Patient with a gynecologist during the consultation in gynecological office

Women With Disabilities Need Gynecologists, Too

By Margaret Wahl, Updated by Joanna Buoniconti Tuesday, May 9, 2023

The American College of Obstetricians and Gynecologists (ACOG) recommends that women visit an obstetrician-gynecologist (OB/GYN) once a year for a well-woman visit starting at age 21, and this includes women with neuromuscular diseases and other disabilities. Yet the difficulty of finding accessible OB/GYN care causes many women with mobility limitations to avoid it.

Katrina Kelly, a white woman with short, light brown hair and glasses, sits in a power wheelchair.

Katrina Kelly found a supportive gynecologist who worked with her mobility limitations.

 

Katrina Kelly, an Indianapolis attorney who lives with spinal muscular atrophy (SMA) and uses a power wheelchair, is used to taking charge of all things related to her health.

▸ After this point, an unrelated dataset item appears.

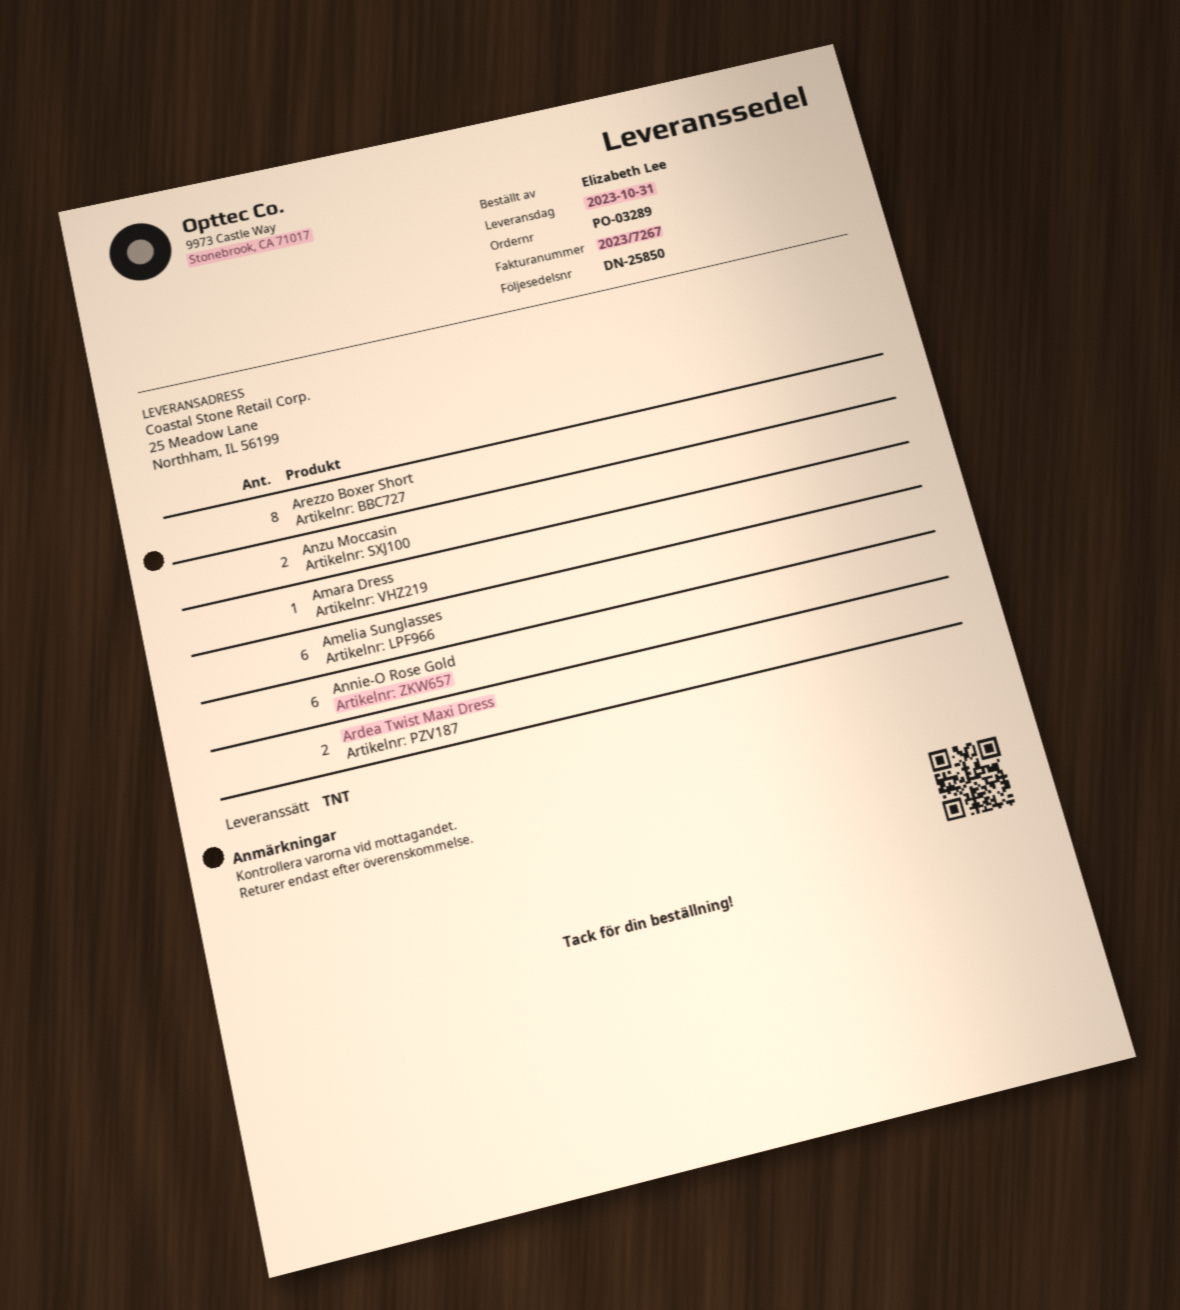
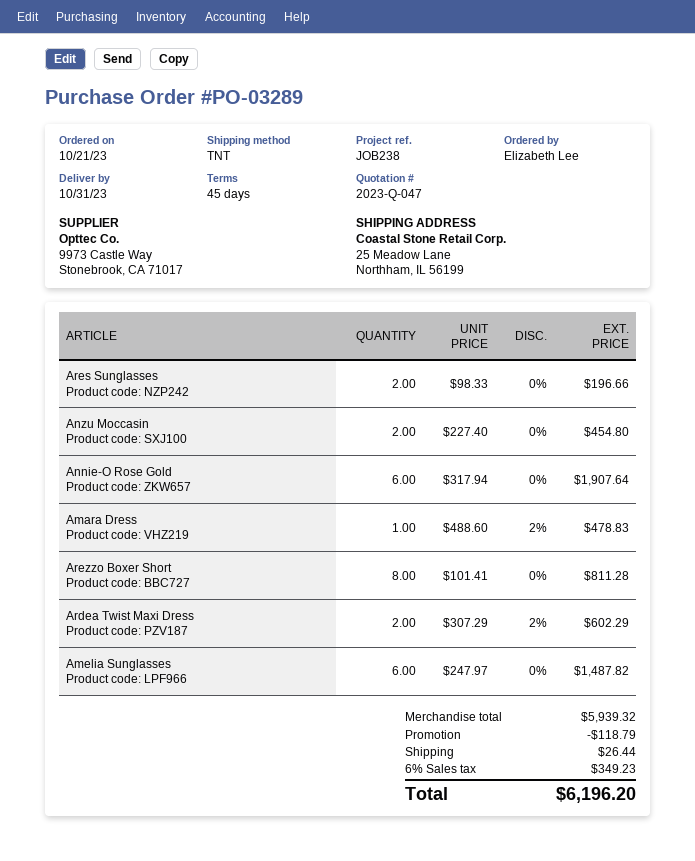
Ares Sunglasses: none -> 2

But she found her experiences with pelvic exams daunting, to say the least.

Just getting on the exam table for her first pelvic exam was a hurdle.

“They brought in a lift and had two guys operating the lift,” Katrina recalls. “They didn’t see me naked, but it was awkward. They put a sling under me, and it took 10 or so minutes to get me onto the table. Then I had to explain that I couldn’t use the stirrups and that I had to have someone hold my legs. My mom and a nurse held my legs, and they did the exam.”

While ACOG no longer recommends annual pelvic exams, these exams are important when a woman has abnormal bleeding, pelvic pain, or other symptoms of gynecological problems. And ACOG and other experts still recommend Pap smears (an analysis of cells from the cervix, obtained during a pelvic exam) at least every three years to screen for cervical cancer.

Katrina, 37, has only had two pap smears in her life.

“The first one was a bit awkward,” Katrina says. “We had multiple nurses trying to help hold my legs as well as my PCA [personal care attendant]. I was terrified since I hadn’t had one before, but it wasn’t too bad. A few years later, I did another Pap smear, and we actually managed to do it in my wheelchair. I wore pants that were easy to take off and leaned my chair way back. They were able to hold my legs up in the chair, and the doctor successfully performed a Pap smear. I had a very supportive gynecologist help me with these two appointments. She’s a nurse practitioner, and I felt like she really took the time to make me comfortable.”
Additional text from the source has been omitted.